## [Directions]
For every line in the material below that holds "WHITE", report the line.
[Opening Dataset excerpts section]
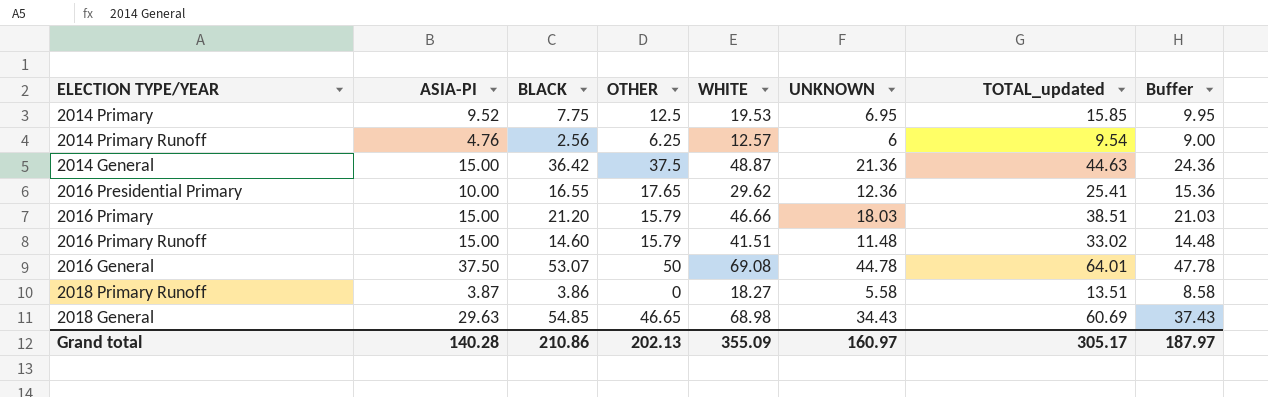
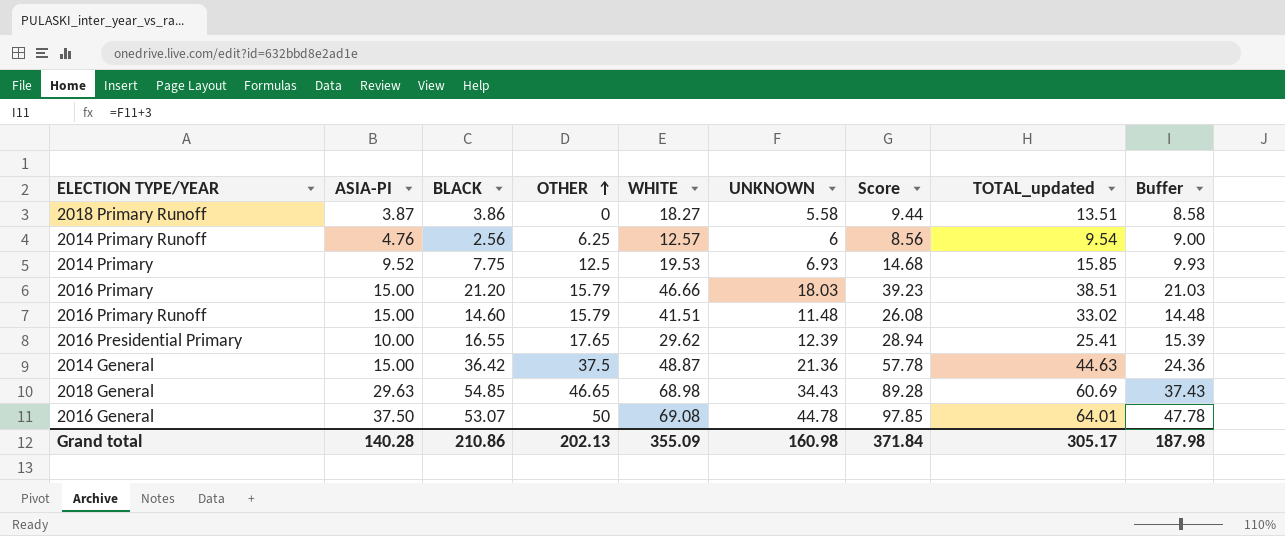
row order: none -> OTHER ascending
column Score | formula: none -> [BLACK] + [UNKNOWN]
2014 Primary | UNKNOWN: 6.95 -> 6.93
2014 Primary | Buffer: 9.95 -> 9.93
2016 Presidential Primary | UNKNOWN: 12.36 -> 12.39
2016 Presidential Primary | Buffer: 15.36 -> 15.39
Grand total | UNKNOWN: 160.97 -> 160.98
Grand total | Buffer: 187.97 -> 187.98

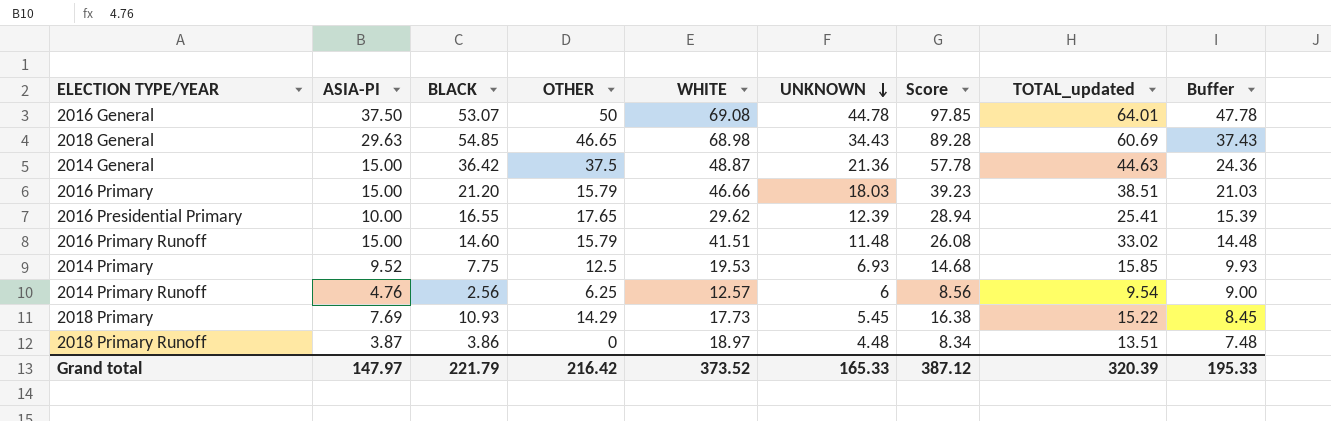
row order: OTHER ascending -> UNKNOWN descending
row 2018 Primary: none -> 7.69 | 10.93 | 14.29 | 17.73 | 5.45 | 16.38 | 15.22 | 8.45
2018 Primary Runoff | WHITE: 18.27 -> 18.97
2018 Primary Runoff | UNKNOWN: 5.58 -> 4.48
2018 Primary Runoff | Score: 9.44 -> 8.34
2018 Primary Runoff | Buffer: 8.58 -> 7.48
Grand total | ASIA-PI: 140.28 -> 147.97
Grand total | BLACK: 210.86 -> 221.79
Grand total | OTHER: 202.13 -> 216.42
Grand total | WHITE: 355.09 -> 373.52
Grand total | UNKNOWN: 160.98 -> 165.33
Grand total | Score: 371.84 -> 387.12
Grand total | TOTAL_updated: 305.17 -> 320.39
Grand total | Buffer: 187.98 -> 195.33

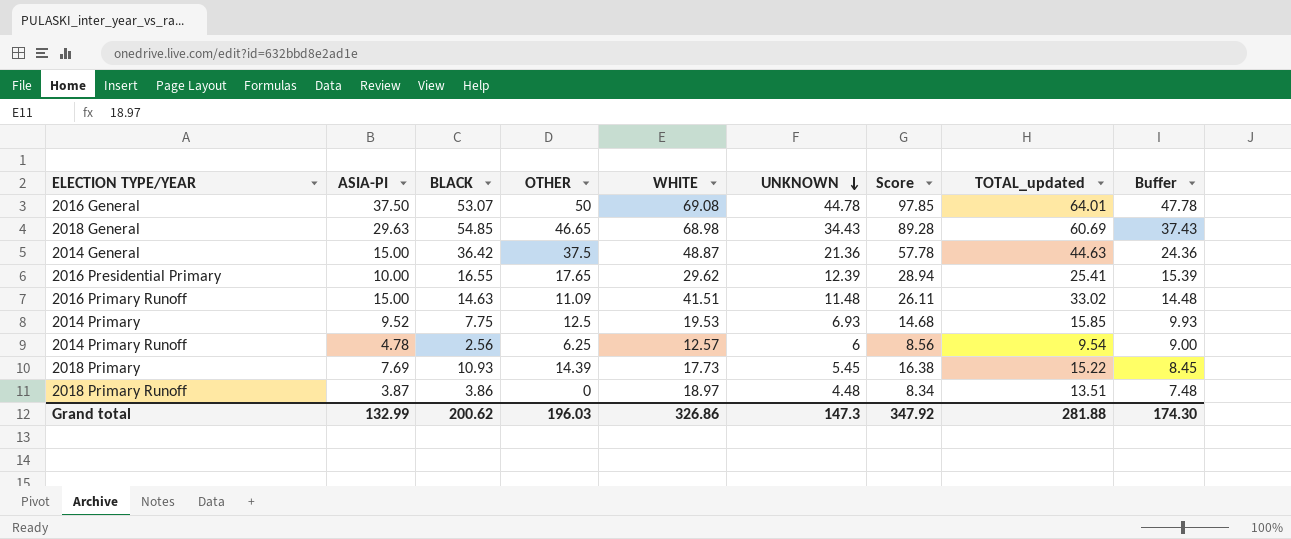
row 2016 Primary: 15.00 | 21.20 | 15.79 | 46.66 | 18.03 | 39.23 | 38.51 | 21.03 -> none
2016 Primary Runoff | BLACK: 14.60 -> 14.63
2016 Primary Runoff | OTHER: 15.79 -> 11.09
2016 Primary Runoff | Score: 26.08 -> 26.11
2014 Primary Runoff | ASIA-PI: 4.76 -> 4.78
2018 Primary | OTHER: 14.29 -> 14.39
Grand total | ASIA-PI: 147.97 -> 132.99
Grand total | BLACK: 221.79 -> 200.62
Grand total | OTHER: 216.42 -> 196.03
Grand total | WHITE: 373.52 -> 326.86
Grand total | UNKNOWN: 165.33 -> 147.3
Grand total | Score: 387.12 -> 347.92
Grand total | TOTAL_updated: 320.39 -> 281.88
Grand total | Buffer: 195.33 -> 174.30

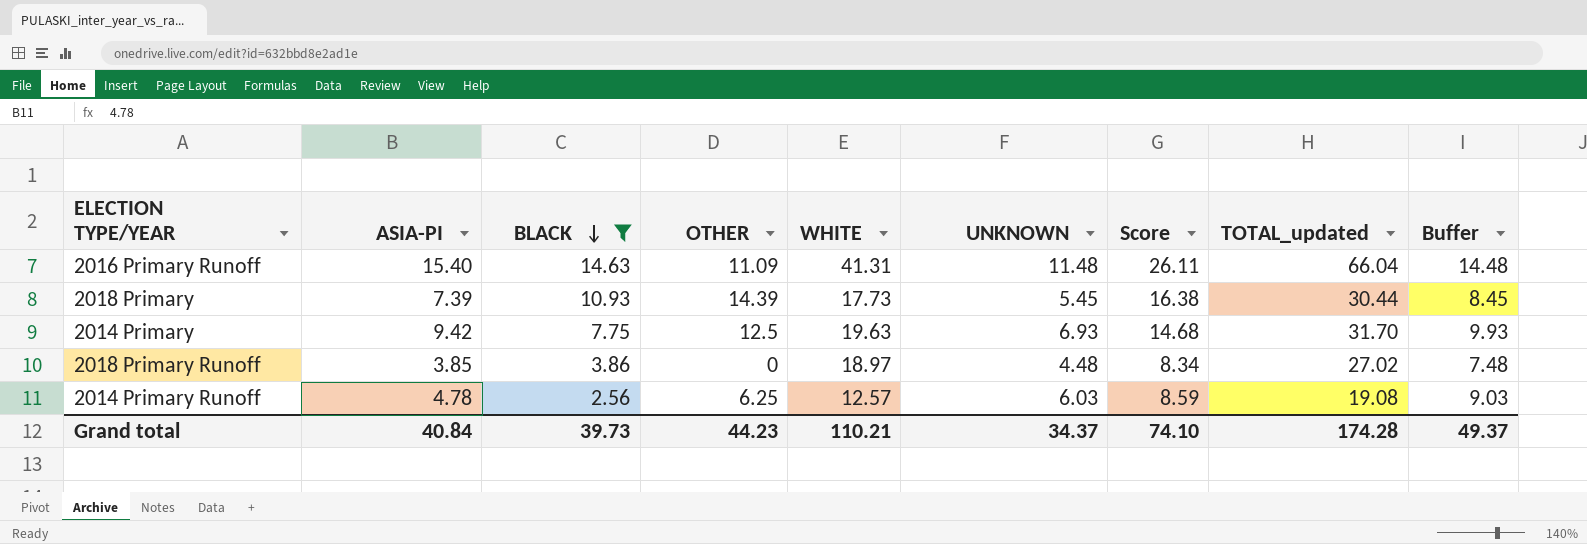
filter: none -> BLACK <= 14.63
row order: UNKNOWN descending -> BLACK descending
2016 Primary Runoff | ASIA-PI: 15.00 -> 15.40
2016 Primary Runoff | WHITE: 41.51 -> 41.31
2016 Primary Runoff | TOTAL_updated: 33.02 -> 66.04
2018 Primary | ASIA-PI: 7.69 -> 7.39
2018 Primary | TOTAL_updated: 15.22 -> 30.44
2014 Primary | ASIA-PI: 9.52 -> 9.42
2014 Primary | WHITE: 19.53 -> 19.63
2014 Primary | TOTAL_updated: 15.85 -> 31.70
2018 Primary Runoff | ASIA-PI: 3.87 -> 3.85
2018 Primary Runoff | TOTAL_updated: 13.51 -> 27.02
2014 Primary Runoff | UNKNOWN: 6 -> 6.03
2014 Primary Runoff | Score: 8.56 -> 8.59
2014 Primary Runoff | TOTAL_updated: 9.54 -> 19.08
2014 Primary Runoff | Buffer: 9.00 -> 9.03
Grand total | ASIA-PI: 132.99 -> 40.84
Grand total | BLACK: 200.62 -> 39.73
Grand total | OTHER: 196.03 -> 44.23
Grand total | WHITE: 326.86 -> 110.21
Grand total | UNKNOWN: 147.3 -> 34.37
Grand total | Score: 347.92 -> 74.10
Grand total | TOTAL_updated: 281.88 -> 174.28
Grand total | Buffer: 174.30 -> 49.37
[Closing Dataset excerpts section]
## [Exercise output]
2018 Primary Runoff | WHITE: 18.27 -> 18.97
Grand total | WHITE: 355.09 -> 373.52
Grand total | WHITE: 373.52 -> 326.86
2016 Primary Runoff | WHITE: 41.51 -> 41.31
2014 Primary | WHITE: 19.53 -> 19.63
Grand total | WHITE: 326.86 -> 110.21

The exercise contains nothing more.